顎鬚仙人残日録

日残りて昏るるに未だ遠し…

残念!生田の大滝…そして来迎院

2021年08月09日 | 日記

山の中の滝に涼しさを求めて常陸太田市の「生田(おいた)の大滝」へ、ここ里見富士(638m)のある一帯は山菜採りに何度も訪れたところで、登り口にある大小さまざまな滝を目指しました。通行止めの看板が出ていますが、気にかけず上って行ったところ、狭い林道の端が崩れたり、川のようになっていたり…、とても我が年代物の愛車では先へ進むのは危険とあきらめました。
どうも東日本大震災後の維持管理はいまだに行われていないようでした。(滝は8年前の写真を載せました)

車を方向転換するのに夢中で、林道の証拠写真は撮るのを忘れましたが、沢沿いの林道の両脇はヤマアジサイが群生していました。

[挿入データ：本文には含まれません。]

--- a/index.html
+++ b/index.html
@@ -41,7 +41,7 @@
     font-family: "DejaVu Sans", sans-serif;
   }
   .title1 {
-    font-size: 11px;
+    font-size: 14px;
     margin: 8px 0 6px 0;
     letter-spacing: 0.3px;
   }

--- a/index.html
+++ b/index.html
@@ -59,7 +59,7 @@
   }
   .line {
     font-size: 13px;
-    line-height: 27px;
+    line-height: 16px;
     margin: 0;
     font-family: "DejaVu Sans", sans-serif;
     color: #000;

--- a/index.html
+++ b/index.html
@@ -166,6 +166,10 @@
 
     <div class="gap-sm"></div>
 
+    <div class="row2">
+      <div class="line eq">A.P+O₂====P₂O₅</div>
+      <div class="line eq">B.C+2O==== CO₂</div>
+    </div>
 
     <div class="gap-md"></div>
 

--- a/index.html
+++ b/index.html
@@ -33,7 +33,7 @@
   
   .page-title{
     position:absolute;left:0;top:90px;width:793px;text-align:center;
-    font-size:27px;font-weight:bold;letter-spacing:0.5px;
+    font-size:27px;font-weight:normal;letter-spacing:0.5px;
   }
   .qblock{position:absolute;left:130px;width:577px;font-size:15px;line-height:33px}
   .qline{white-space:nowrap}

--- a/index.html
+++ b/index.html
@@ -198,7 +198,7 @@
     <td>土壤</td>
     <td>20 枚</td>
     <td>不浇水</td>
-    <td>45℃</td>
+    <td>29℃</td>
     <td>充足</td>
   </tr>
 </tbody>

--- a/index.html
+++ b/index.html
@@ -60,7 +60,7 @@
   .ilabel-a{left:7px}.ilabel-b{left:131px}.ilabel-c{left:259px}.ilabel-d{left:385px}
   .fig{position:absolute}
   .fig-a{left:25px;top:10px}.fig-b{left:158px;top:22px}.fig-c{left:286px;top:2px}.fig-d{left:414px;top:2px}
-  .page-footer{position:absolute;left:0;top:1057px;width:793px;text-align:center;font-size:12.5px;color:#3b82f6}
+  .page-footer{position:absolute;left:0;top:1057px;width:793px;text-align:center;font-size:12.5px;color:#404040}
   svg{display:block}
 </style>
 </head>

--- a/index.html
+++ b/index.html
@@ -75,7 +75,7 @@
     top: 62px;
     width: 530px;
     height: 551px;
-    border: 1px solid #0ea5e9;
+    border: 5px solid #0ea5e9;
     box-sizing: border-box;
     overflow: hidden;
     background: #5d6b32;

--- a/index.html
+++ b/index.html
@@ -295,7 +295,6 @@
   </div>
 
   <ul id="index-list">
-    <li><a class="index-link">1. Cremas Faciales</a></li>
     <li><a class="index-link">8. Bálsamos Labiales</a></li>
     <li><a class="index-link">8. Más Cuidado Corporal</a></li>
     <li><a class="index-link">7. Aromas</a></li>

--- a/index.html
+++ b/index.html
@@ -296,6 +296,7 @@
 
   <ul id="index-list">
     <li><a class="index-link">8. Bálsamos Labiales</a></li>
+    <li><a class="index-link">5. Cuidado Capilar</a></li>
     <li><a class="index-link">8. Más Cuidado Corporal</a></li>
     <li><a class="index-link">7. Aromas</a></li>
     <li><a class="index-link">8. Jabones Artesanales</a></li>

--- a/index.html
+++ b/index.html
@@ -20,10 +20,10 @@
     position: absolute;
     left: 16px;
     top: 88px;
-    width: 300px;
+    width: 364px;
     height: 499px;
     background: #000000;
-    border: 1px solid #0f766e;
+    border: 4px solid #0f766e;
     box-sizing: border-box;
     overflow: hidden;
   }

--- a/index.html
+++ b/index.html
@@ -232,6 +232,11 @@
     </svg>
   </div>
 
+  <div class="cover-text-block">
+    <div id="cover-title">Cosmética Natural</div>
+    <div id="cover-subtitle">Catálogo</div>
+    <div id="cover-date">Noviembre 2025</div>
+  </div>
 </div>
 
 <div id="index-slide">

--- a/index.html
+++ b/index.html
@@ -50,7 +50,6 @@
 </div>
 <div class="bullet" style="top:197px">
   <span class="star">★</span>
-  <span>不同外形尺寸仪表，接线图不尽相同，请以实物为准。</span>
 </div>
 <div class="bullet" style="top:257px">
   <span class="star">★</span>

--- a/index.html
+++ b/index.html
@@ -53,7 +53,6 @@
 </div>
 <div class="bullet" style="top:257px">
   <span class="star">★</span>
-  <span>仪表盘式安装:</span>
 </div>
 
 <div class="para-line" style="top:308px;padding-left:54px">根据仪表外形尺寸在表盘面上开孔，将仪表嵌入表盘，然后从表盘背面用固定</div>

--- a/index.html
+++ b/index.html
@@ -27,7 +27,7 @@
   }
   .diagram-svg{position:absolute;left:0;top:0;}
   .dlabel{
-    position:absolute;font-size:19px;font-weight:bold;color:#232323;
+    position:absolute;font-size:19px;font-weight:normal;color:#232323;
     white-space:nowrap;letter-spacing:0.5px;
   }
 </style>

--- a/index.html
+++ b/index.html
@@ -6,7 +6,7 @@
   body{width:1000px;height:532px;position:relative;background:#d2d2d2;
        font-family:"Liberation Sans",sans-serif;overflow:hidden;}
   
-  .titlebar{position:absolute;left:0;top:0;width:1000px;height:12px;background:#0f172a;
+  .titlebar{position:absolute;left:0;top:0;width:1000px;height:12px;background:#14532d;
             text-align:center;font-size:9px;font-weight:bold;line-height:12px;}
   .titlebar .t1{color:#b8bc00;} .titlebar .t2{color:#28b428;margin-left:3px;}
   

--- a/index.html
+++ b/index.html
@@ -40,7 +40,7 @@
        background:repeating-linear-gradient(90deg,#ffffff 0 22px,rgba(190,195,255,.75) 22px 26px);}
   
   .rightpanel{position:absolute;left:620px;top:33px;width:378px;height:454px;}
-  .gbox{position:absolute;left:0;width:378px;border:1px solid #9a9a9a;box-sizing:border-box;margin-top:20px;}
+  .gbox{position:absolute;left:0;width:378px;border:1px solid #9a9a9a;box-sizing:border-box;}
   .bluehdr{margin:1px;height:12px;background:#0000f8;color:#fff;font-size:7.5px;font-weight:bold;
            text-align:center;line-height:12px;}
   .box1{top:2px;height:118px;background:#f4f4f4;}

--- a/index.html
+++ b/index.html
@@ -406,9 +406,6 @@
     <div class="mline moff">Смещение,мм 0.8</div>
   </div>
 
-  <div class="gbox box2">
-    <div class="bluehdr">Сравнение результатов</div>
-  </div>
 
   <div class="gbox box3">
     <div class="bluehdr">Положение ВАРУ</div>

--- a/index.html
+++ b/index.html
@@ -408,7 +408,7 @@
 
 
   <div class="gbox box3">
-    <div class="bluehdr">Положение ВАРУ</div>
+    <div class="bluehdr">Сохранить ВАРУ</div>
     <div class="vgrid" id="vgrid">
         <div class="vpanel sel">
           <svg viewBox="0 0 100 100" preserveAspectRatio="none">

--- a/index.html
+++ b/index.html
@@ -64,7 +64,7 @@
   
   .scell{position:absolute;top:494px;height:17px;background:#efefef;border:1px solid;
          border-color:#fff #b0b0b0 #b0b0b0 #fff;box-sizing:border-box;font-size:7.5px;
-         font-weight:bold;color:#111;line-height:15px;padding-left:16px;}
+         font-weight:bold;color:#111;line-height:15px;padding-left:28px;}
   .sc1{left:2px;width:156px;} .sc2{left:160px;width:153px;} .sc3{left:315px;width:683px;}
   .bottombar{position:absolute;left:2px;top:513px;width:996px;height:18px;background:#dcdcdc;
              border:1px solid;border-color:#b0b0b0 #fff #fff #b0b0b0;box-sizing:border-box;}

下りてきて振り返った里見富士のある山塊です。標高差400m位の山ですが、水が豊富に湧き出して急流をつくり、小さな滝をいくつも出現させています。

里川を挟んで反対側に見える鍋足山(528m)は、3つのピークが鉄鍋の足のようだと名付けられました。頂上付近は岩山で、ハイキングの人気コースですが、もはや仙人は眺めるだけになってしまいました。


さて、帰り道に偶然茅葺きの楼門を見つけて車を停めました。後で調べてみると「お阿弥陀様」と親しまれている来迎院(らいごういん)という天台宗の無住寺で、地域の方が保存会を立ちあげて管理しているということでした。

もともと真言宗の富貴山阿弥陀院安楽寺でしたが、江戸時代初期に当時の住職が大罪を犯して廃寺となっていたところに、天和3年(1683)、水戸藩主光圀公の神仏分離政策により大洗磯前神社(大洗明神)の別当寺、大洗山普賢院般若寺が移転されてきました。元禄5年(1688)には日光の輪王寺から来迎院の寺名を授かり光明山安養寺来迎院と改称しました。

茅葺きの山門は宝暦10年(1760)に建てられた三間一戸の八脚楼門形式、2層目には高欄を廻した江戸時代中期の楼門建築の貴重な遺構となっています。

金網の間から撮った左右の仁王像が何とも親しみやすい顔でした。

享保3年(1718)に建てられ、移築再建されたと伝えられる茅葺きの阿弥陀堂は、桁行3間、梁間3間の正方形で、お堂と回廊を一体にした堂宇造りという様式です。

やはり無住寺、埃の積もった堂内でした。1間四方の四天柱を立てた内陣の御本尊は、鎌倉時代とされる木造阿弥陀如来坐像で、普賢院の本尊として大洗から運ばれてきたと伝えられます。
秋に常陸太田市で開かれる集中曝涼の際には、お披露目になるそうです。

阿弥陀堂の回廊を取り巻く木鼻彫刻がすごい!正面には龍、四方には獅子や獏などが睨みをきかせています。
木鼻は「木の端」が転じた、頭貫などの横木が柱から突き出した部分に彫られた彫刻ですが、その美しさを競うようになると、別の木に彫刻した木鼻を張り付けるようになりました。

滝を撮りに行ったのが不発でも、途中で見ごたえのある寺院に立ち寄ることができました。


一年延期のオリンピックが様々な感涙をとどけて閉幕、会期中には国内のコロナ感染が急増しています。オリンピックを中止にしても感染増加は避けられなかったと個人の考えですが、コロナ禍の中での開催を後世はどんな評価を下すのでしょうか。
いずれにしても沈滞していた気持ちが、久しぶりに清々しい高揚感に包まれました。あとはワクチン接種効果が早く表れることを願うばかりです。